[Before-and-after change records]
============================================================
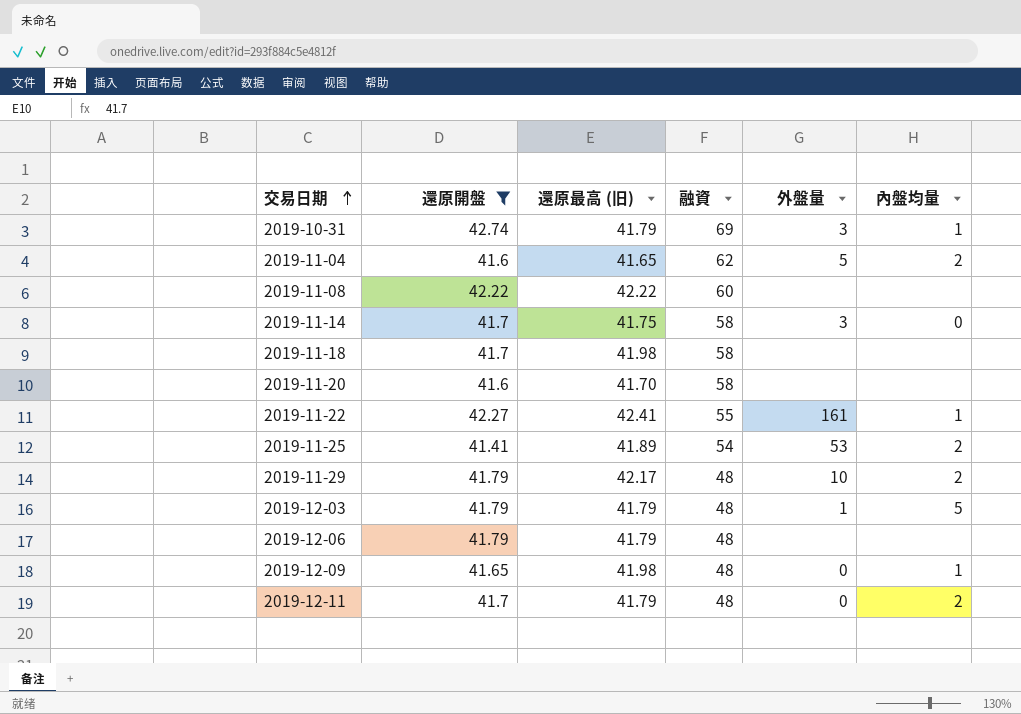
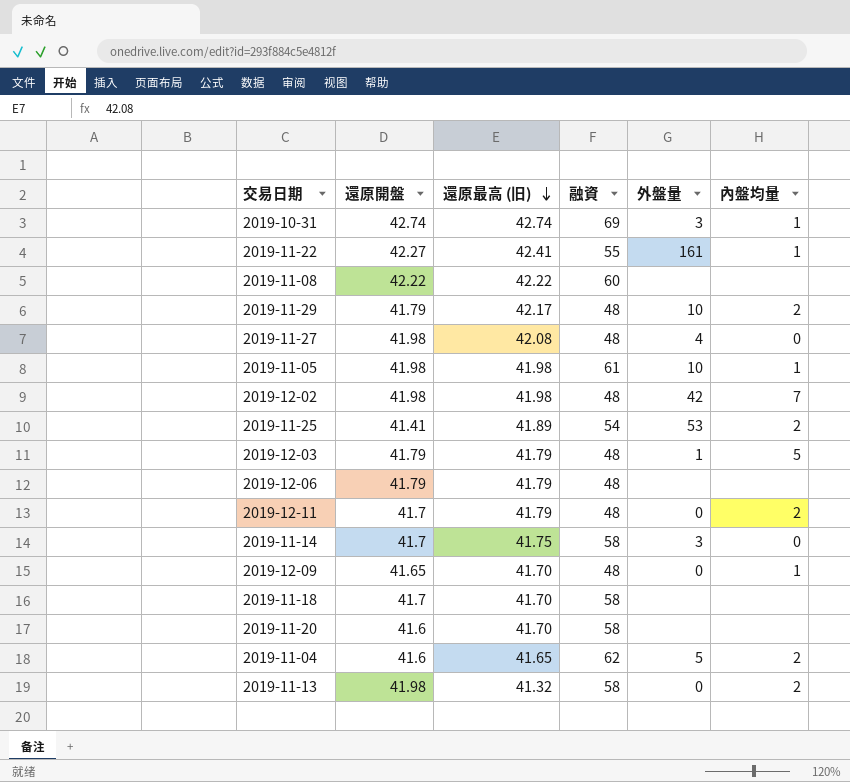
filter: 還原開盤 != 41.98 -> none
row order: 交易日期 ascending -> 還原最高 (旧) descending
2019-10-31 | 還原最高 (旧): 41.79 -> 42.74
2019-12-09 | 還原最高 (旧): 41.98 -> 41.70
2019-11-18 | 還原最高 (旧): 41.98 -> 41.70

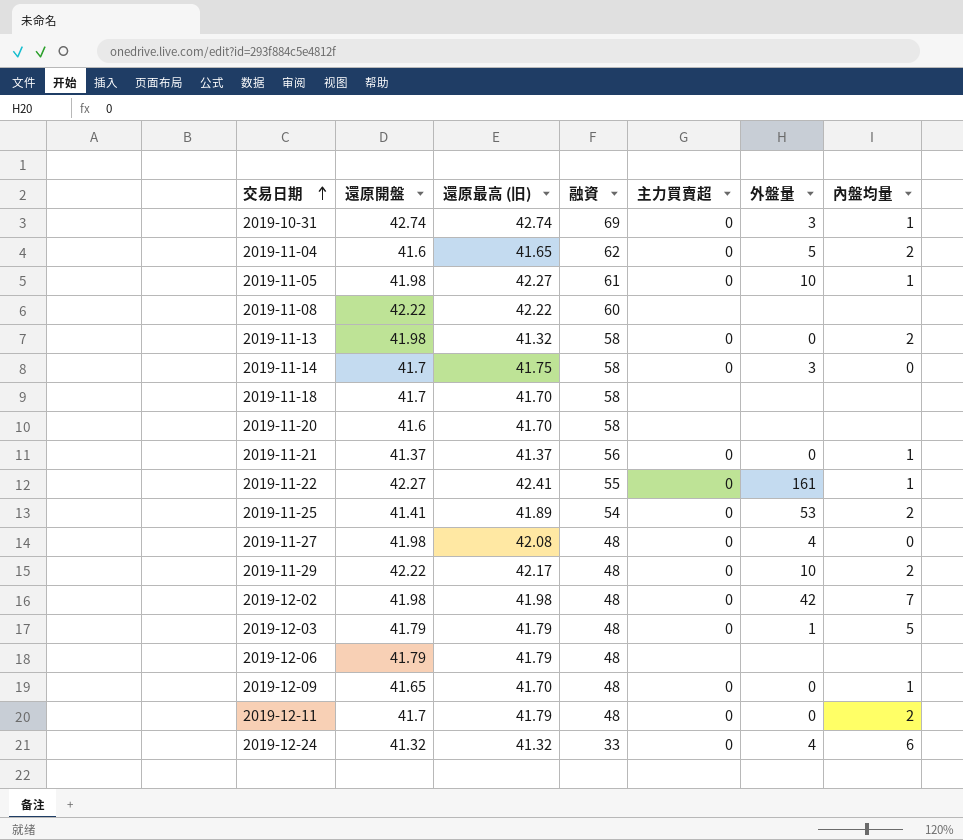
row order: 還原最高 (旧) descending -> 交易日期 ascending
column 主力買賣超 | position: none -> 5
2019-11-05 | 還原最高 (旧): 41.98 -> 42.27
row 2019-11-21: none -> 41.37 | 41.37 | 56 | 0 | 0 | 1
2019-11-29 | 還原開盤: 41.79 -> 42.22
row 2019-12-24: none -> 41.32 | 41.32 | 33 | 0 | 4 | 6

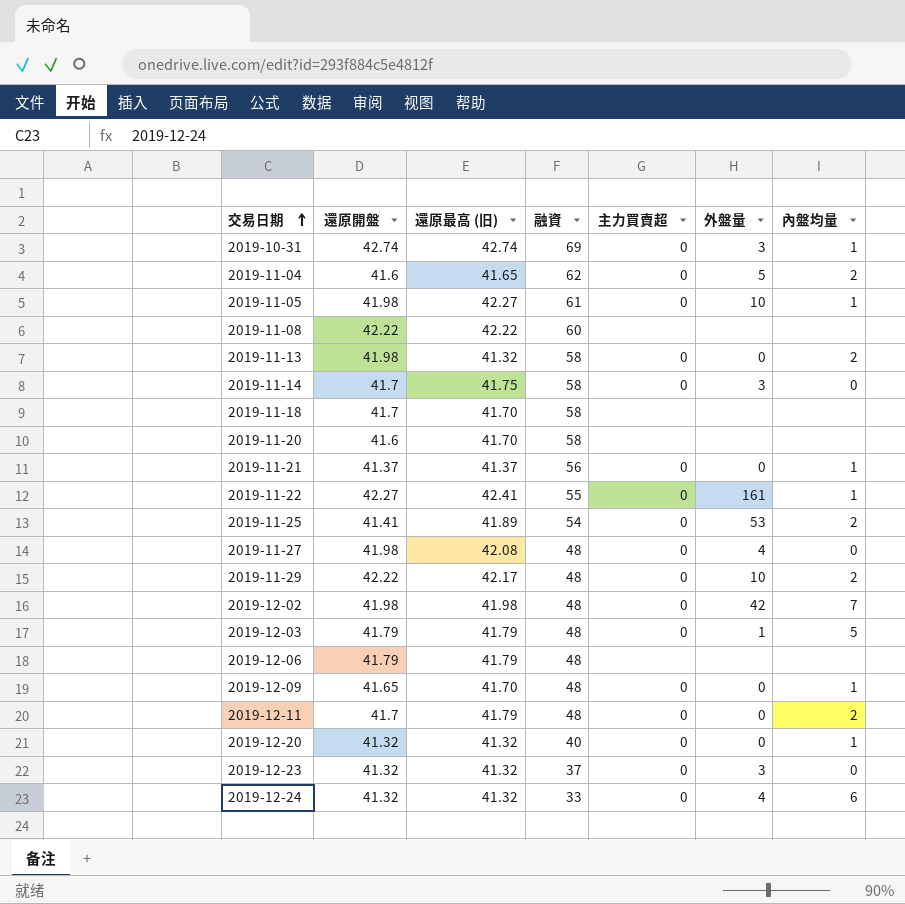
row 2019-12-20: none -> 41.32 | 41.32 | 40 | 0 | 0 | 1
row 2019-12-23: none -> 41.32 | 41.32 | 37 | 0 | 3 | 0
============================================================
Lines with the word "order" in them are the answer; report each one from the data.

row order: 交易日期 ascending -> 還原最高 (旧) descending
row order: 還原最高 (旧) descending -> 交易日期 ascending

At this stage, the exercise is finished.